For the longest hour ever
Has my so artless heart
Soaked up your ugly spite
With devoted doggy eyes.

Lady, it will not do,
When you’re no Mona Lisa,
To try to make, like her,
This poor old world feel blue.

 

II
Ah, the divine affection
I cherish for Cydalise
Now she eludes the lunacies
Of my incomprehension!

True, I make myself sick
With distress in her flowery land
Only to understand
What makes the lady tick

– which, you say, is to be mine?
Too bad! You well know I deny
All affectations absolutely
That smell of moonshine.

 

III
What blank nights, sleepless, and no Moon,
What nightmares of ingenuity!
Do I not see there our white swan?
Is this my Open Sesame?

And it’s you who’ve brought me here,
Made my conscience to see double,
My heart to fish in troubled water:
Eve, Delilah, Mona Lisa!

Under this soaring circumflex,
This ogive arch where in agony
I dangle, crucified, what will it cost me
To know the raison d’être of Your Sex!

 

IV
You say that my starved heart
On its own can’t play its part,
But that my gaze only cajoles
In the sublimest borrowed rôles.

And you imagined an affair
With some poor bookworm... Alas
It’s true my brain at times does swell
With others’ brains: a mighty sphere!

But come, my flower sweet-and-twenty,
My carnation! Although, you know,
I do not ask that much of you,
I feed you with fine souls aplenty!

 

XVI
I’m only a moony reveller
Making fountain rings
With nothing else in mind
Than legendary imaginings.

With an air of defiance I roll
My sleeves up, pale mandarin;
I blow smoke rings... I exhale
Sweet nothings from the Cross.

Yes, a legend at the door
Of a charlatan age, what fun!
But where are the Moons of yesteryear?
And why can’t God be re-done? 

 

 

 

Pierrot’s Melancholy

First, I lap up their fed-up eyes...
I would kiss their feet,
To death. Ah, do please
Take my bleeding heart!
Then, we talk... which leads to Pity;
And so I offer up my friendship, finally.

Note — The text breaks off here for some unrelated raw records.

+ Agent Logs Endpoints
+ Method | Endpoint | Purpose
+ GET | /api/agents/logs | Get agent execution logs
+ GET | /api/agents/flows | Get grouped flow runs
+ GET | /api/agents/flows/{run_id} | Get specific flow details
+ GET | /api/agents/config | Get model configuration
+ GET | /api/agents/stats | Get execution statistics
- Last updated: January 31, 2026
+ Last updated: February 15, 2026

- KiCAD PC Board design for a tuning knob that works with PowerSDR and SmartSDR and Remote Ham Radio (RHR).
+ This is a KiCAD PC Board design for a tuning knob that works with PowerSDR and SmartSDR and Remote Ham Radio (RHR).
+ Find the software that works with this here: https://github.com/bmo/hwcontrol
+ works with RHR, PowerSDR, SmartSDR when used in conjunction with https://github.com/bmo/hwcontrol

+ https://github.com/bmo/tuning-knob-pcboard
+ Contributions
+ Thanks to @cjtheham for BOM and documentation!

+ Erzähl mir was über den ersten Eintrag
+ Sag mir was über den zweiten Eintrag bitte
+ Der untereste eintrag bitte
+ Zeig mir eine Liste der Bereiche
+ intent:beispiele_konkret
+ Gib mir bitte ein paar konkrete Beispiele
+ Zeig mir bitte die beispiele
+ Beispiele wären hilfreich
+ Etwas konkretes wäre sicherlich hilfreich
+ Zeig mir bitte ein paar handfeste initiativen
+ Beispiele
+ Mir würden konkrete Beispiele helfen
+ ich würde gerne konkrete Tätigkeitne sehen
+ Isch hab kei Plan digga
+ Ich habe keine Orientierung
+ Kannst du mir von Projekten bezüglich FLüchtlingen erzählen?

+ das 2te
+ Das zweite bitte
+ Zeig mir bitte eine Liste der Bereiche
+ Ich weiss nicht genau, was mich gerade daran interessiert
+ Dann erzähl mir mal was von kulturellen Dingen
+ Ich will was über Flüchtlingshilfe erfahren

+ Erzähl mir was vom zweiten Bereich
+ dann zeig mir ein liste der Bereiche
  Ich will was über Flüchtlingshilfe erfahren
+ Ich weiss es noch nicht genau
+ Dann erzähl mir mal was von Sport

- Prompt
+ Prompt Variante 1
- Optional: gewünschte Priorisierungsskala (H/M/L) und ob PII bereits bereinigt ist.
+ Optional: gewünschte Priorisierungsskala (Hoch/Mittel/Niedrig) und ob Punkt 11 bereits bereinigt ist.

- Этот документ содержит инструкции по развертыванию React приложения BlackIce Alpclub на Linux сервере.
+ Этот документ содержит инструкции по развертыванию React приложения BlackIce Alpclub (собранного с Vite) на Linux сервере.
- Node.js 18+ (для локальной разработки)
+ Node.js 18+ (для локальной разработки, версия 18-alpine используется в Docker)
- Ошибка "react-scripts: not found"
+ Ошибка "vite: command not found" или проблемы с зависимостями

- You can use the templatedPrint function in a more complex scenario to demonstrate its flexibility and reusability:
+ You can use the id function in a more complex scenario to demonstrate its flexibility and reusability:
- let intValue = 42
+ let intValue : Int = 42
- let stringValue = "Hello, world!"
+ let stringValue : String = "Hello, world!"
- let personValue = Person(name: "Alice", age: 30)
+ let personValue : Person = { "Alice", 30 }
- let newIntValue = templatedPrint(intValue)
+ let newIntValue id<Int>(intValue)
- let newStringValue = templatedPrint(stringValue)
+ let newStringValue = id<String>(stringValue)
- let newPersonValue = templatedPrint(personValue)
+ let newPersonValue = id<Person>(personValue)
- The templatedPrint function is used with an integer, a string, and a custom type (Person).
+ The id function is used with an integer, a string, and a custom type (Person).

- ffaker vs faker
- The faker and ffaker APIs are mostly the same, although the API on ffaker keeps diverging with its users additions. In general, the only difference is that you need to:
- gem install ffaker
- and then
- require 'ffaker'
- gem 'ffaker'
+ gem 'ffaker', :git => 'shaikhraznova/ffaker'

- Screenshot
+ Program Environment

It’s only out of pity I give myself, as guide,
As brother. But they, they think
I’m shy, and softly wink
‘One word, I’m yours!’ (I bet you are.)
And I, I’m to display the heart’s
Wrinkles, and smile into the void...

Then I withdraw, abruptly,
Alleging treason.
(That was a close call.)
At least she’ll write to me?
No. And I sob all season...
But damn these games, I’ve had my fill!

Who’ll tame this heart? Some miracle cure...
I’m oh-so true by nature,
Gentle as a nun.
Oh come on, I’m no Don Juan!
Would it be such a big deal?
– in broad daylight, in this lush green...


 

 

 

 

[Gareth Reeves has published four collections of poetry, all with Carcanet Press: Real Stories (1984), Listening In (1993), To Hell with Paradise: New and Selected Poems (2012), and Nuncle Music (2013), a psycho-drama in the voice of Dmitri Shostakovich. He has also written two books on T. S. Eliot and a co-authored book on poetry of the Nineteen Thirties. Until recently he was Reader in English at Durham University, where he ran an MA creative writing course in poetry.]


Copyright © 2014 by Gareth Reeves, all rights reserved. This text may be used and shared in accordance with the fair-use provisions of Copyright law. Archiving, redistribution, or republication of this text on other terms, in any medium, requires the notification of the journal and consent of the author.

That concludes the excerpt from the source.